» INSTRUCTIONS TO FOLLOW: With the images set aside, retype every record below character for character.

» EXERCISE MATERIALS:

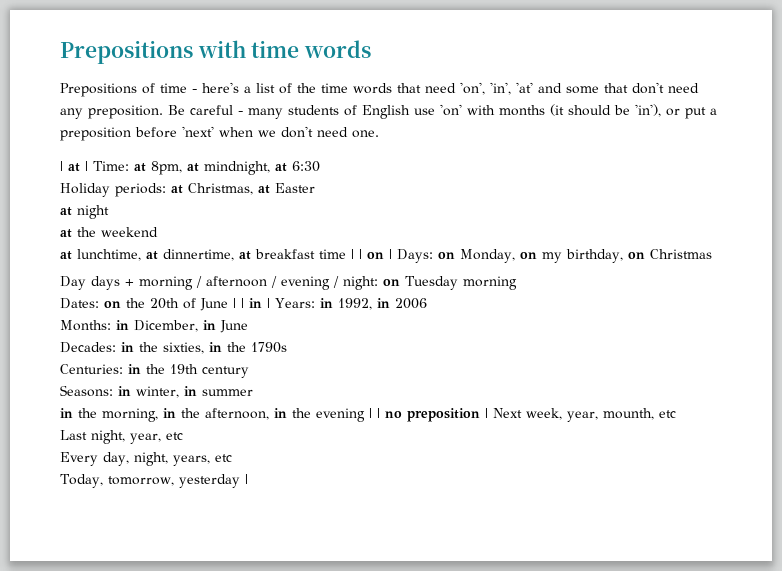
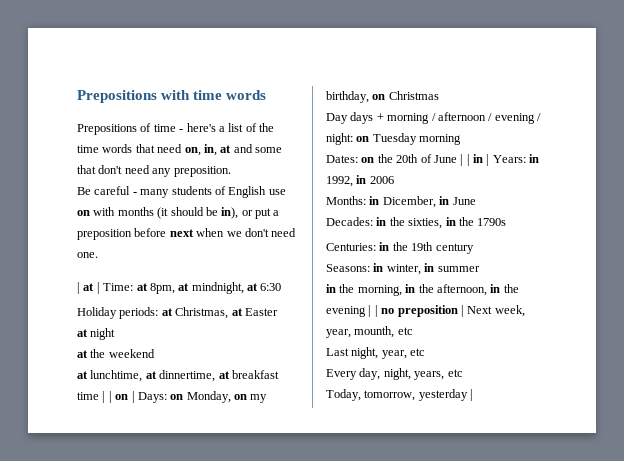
- Prepositions of time - here's a list of the time words that need 'on', 'in', 'at' and some that don't need any preposition. Be careful - many students of English use 'on' with months (it should be 'in'), or put a preposition before 'next' when we don't need one.
+ Prepositions of time - here's a list of the time words that need on, in, at and some that don't need any preposition.
+ Be careful - many students of English use on with months (it should be in), or put a preposition before next when we don't need one.

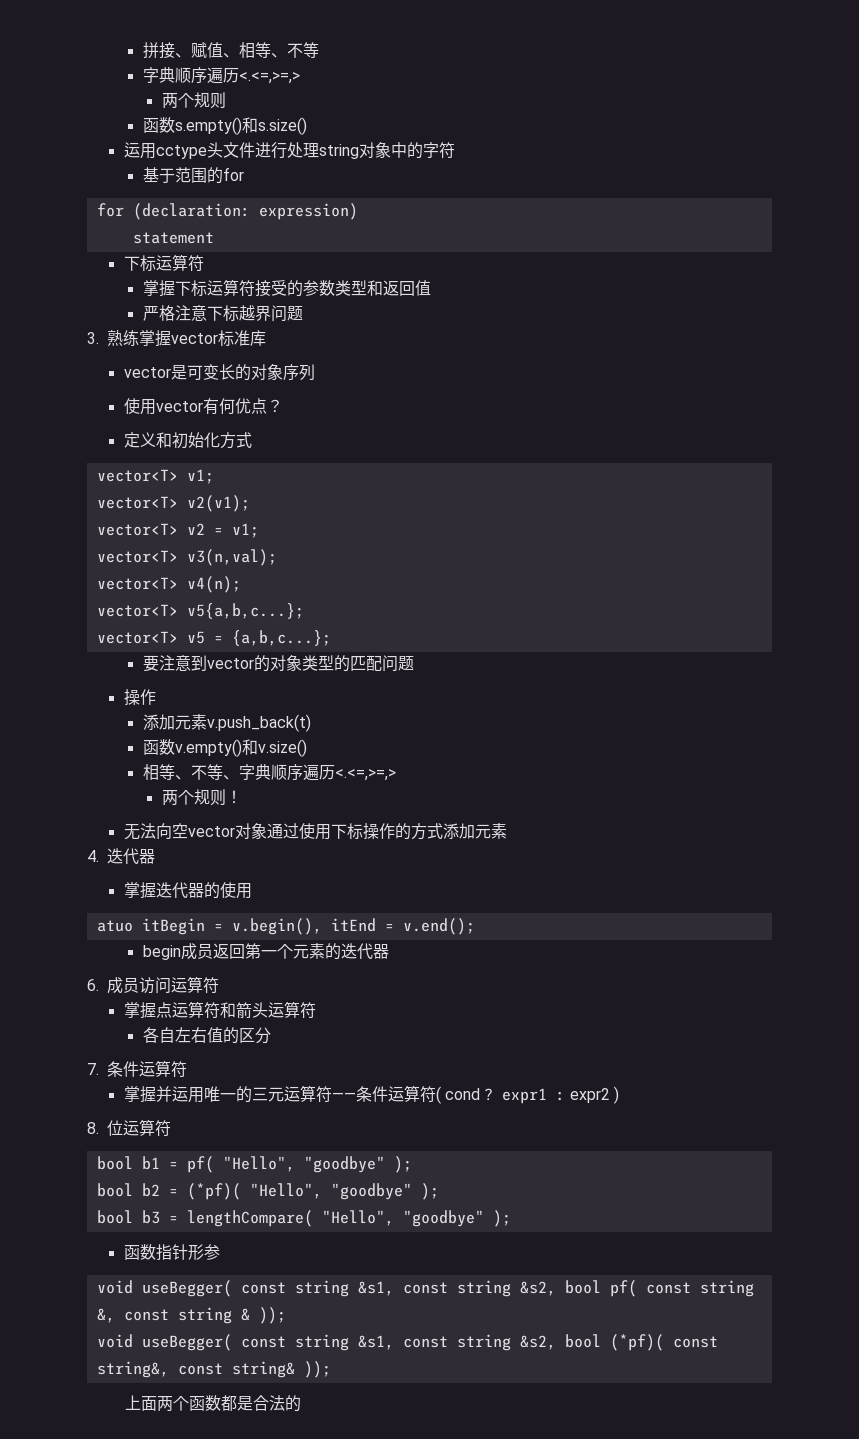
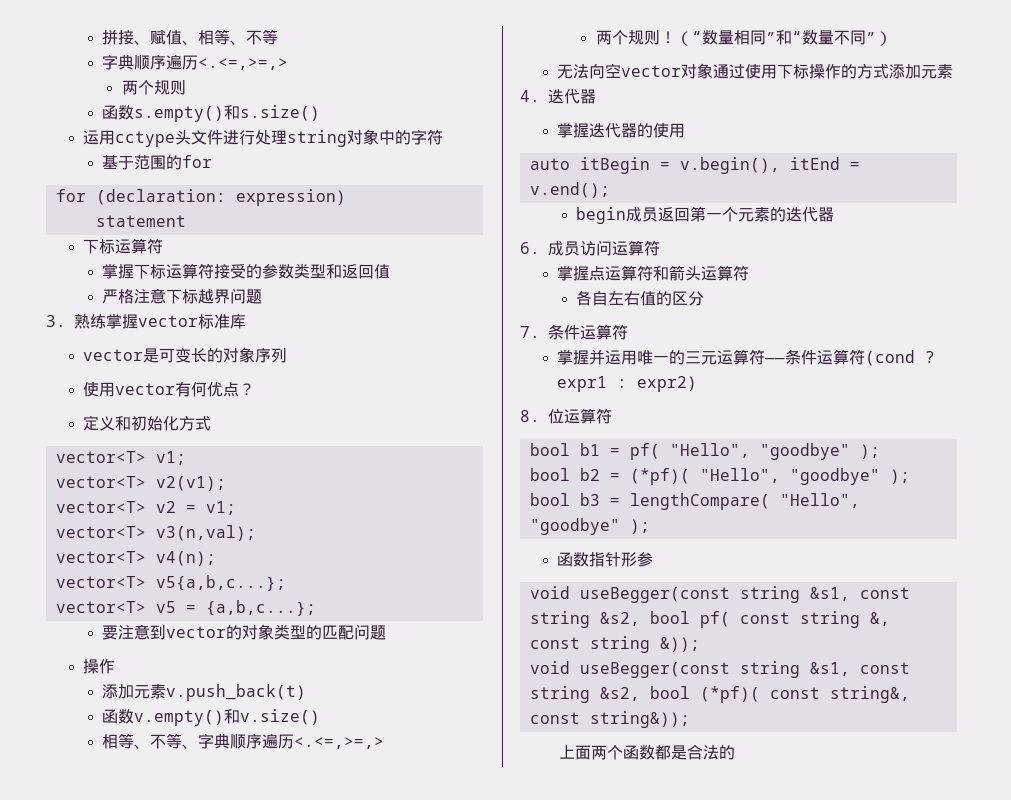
+ （“数量相同”和“数量不同”）
- atuo itBegin = v.begin(), itEnd = v.end();
+ auto itBegin = v.begin(), itEnd = v.end();
- 掌握并运用唯一的三元运算符——条件运算符( cond ? expr1 : expr2 )
+ 掌握并运用唯一的三元运算符——条件运算符(cond ? expr1 : expr2)
- void useBegger( const string &s1, const string &s2, bool pf( const string &, const string & ));
- void useBegger( const string &s1, const string &s2, bool (*pf)( const string&, const string& ));
+ void useBegger(const string &s1, const string &s2, bool pf( const string &, const string &));
+ void useBegger(const string &s1, const string &s2, bool (*pf)( const string&, const string&));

» EXERCISE RESPONSE:
- Prepositions of time - here's a list of the time words that need 'on', 'in', 'at' and some that don't need any preposition. Be careful - many students of English use 'on' with months (it should be 'in'), or put a preposition before 'next' when we don't need one.
+ Prepositions of time - here's a list of the time words that need on, in, at and some that don't need any preposition.
+ Be careful - many students of English use on with months (it should be in), or put a preposition before next when we don't need one.

+ （“数量相同”和“数量不同”）
- atuo itBegin = v.begin(), itEnd = v.end();
+ auto itBegin = v.begin(), itEnd = v.end();
- 掌握并运用唯一的三元运算符——条件运算符( cond ? expr1 : expr2 )
+ 掌握并运用唯一的三元运算符——条件运算符(cond ? expr1 : expr2)
- void useBegger( const string &s1, const string &s2, bool pf( const string &, const string & ));
- void useBegger( const string &s1, const string &s2, bool (*pf)( const string&, const string& ));
+ void useBegger(const string &s1, const string &s2, bool pf( const string &, const string &));
+ void useBegger(const string &s1, const string &s2, bool (*pf)( const string&, const string&));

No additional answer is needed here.